DIRECTIONS FOR THIS TASK
Please show every line in the entries below that includes the word "autre".

[Records from a collection]
======
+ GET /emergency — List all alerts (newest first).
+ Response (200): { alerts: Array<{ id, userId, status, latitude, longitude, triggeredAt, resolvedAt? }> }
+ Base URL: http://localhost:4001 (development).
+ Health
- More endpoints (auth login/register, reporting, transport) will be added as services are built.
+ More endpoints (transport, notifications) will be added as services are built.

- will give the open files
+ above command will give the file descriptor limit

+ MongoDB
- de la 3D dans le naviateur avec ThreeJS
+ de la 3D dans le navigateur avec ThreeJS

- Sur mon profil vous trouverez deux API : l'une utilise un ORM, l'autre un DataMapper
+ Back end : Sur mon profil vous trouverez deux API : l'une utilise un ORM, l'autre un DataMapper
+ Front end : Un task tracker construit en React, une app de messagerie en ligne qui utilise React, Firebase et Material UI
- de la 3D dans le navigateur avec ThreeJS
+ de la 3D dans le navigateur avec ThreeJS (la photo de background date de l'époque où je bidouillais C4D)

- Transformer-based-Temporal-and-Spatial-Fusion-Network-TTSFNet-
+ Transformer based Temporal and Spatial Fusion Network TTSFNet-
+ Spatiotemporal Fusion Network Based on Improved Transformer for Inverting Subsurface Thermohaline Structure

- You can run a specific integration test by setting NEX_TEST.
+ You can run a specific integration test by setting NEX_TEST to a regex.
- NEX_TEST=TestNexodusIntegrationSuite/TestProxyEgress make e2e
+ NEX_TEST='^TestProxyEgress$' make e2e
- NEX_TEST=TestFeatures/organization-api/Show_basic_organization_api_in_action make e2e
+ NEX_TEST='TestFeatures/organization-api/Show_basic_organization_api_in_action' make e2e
======
EXERCISE ANSWER
- Sur mon profil vous trouverez deux API : l'une utilise un ORM, l'autre un DataMapper
+ Back end : Sur mon profil vous trouverez deux API : l'une utilise un ORM, l'autre un DataMapper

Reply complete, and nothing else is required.